AE is not a one-off task, it’s ongoing and compliance with TPR rules is mandatory with a responsibility placed on employers to monitor matters going forward. In essence, employers need to continually check for staff ages and incomes in case employees become eligible to be automatically enrolled; manage requests to join, opt out of or to leave the pension scheme; generally keep good records; and undertake three-yearly cyclical re-enrolment where eligible staff must be enrolled again and those that opted out, offered the chance to join.
Declaration of compliance
A Declaration of Compliance must be completed and submitted to TPR within five months of ‘the staging date’, the date of joining the process. The declaration is completed online and can be accessed through TPR’s website. This form needs completion even where a scheme has been set up and all staff have opted out. Employers who tick the box on their Declaration of Compliance to say they have done everything that they are obliged to do (even when they haven’t) are unlikely to succeed in their goal. TPR says that deliberately lying on a declaration is a criminal offence and one which can lead to prosecution.
The data provided on the declaration – such as the number of staff employers have automatically enrolled – is checked against data held by other agencies to see if it ties in with the number of people on the payroll. Any difference could indicate that they have not enrolled everyone that they should have included. TPR also speaks to employers, carries out spot checks and takes seriously and whistleblower reports of allegations of wrongdoing. TPR has said that all suspicions of non-compliance are investigated.
In the first instance, non-compliant employers are spoken to by TPR with a view to moving them towards compliance. Those that fail, or refuse, to comply are likely to be issued with a fixed penalty notice of £400. They are also told that if they do not become compliant, they could be made the subject of an escalating penalty notice (EPN) from a set date. EPNs increase each day that the employer remains non-compliant. For micro employers it is set at £50 per day. For the largest employers it is £10,000 per day. These sums are pursued via the county court. If an employer pays the fine but still remains non-compliant, TPR will consider prosecuting.

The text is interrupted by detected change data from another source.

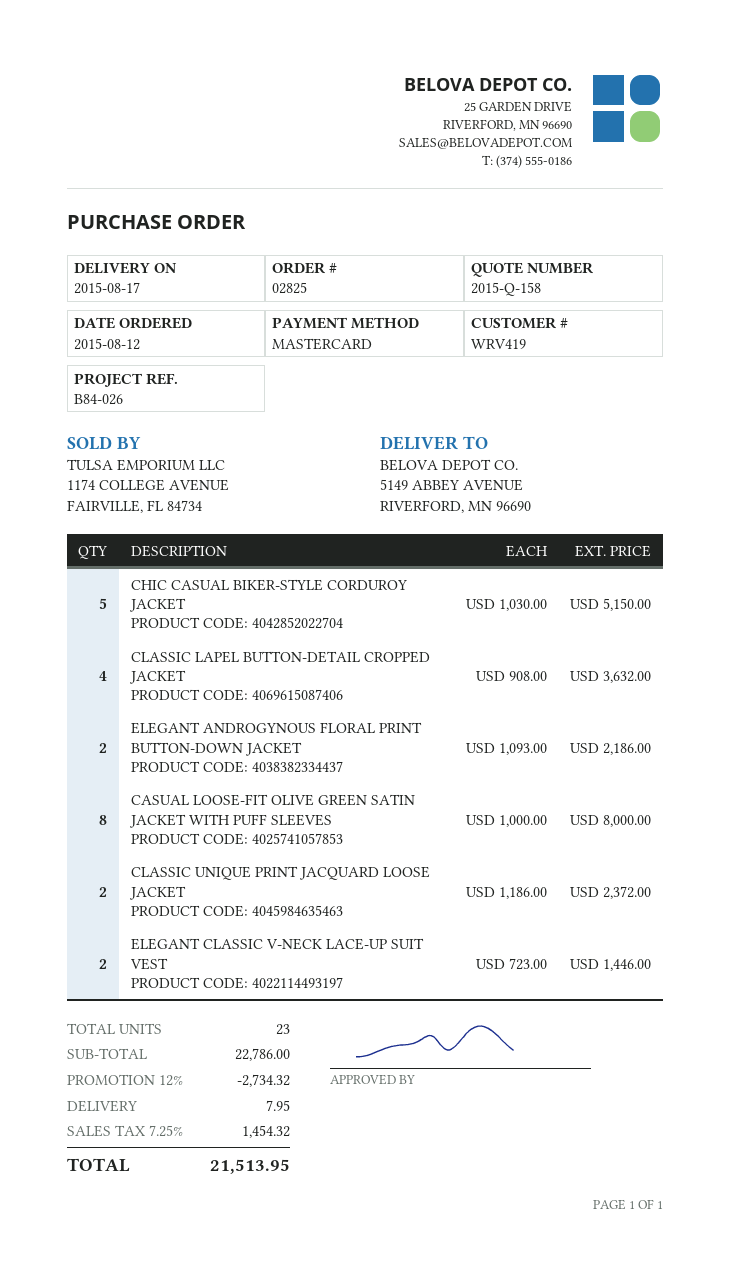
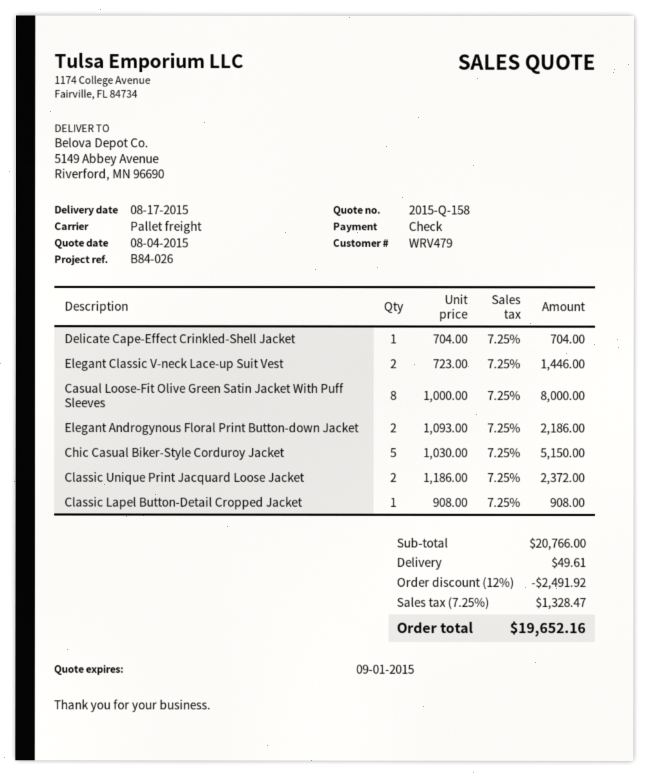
customer number: WRV419 -> WRV479
payment method: Mastercard -> cheque
CLASSIC LAPEL BUTTON-DETAIL CROPPED JACKET: 4 x 908.00 = 3632.00 -> 1 x 908.00 = 908.00
Delicate Cape-Effect Crinkled-Shell Jacket: none -> 1 x 704.00 = 704.00
subtotal: 22786.00 -> 20766.00
discount: 12% = 2734.32 -> 12% = 2491.92
shipping: 7.95 -> 49.61
tax: 7.25% = 1454.32 -> 7.25% = 1328.47
total: 21513.95 -> 19652.16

Employers running out of time until their compliance deadline or facing problems afterwards with compliance are advised to make contact with TPR. There’s a vast volume of information available on its website (tpr.gov.uk) to help employers. In particular, employers should look for TPR’s The essential guide to automatic enrolment. It’s a 20-page guide which outlines the key points, process, considerations, duties together with tick-sheets and links to online tools.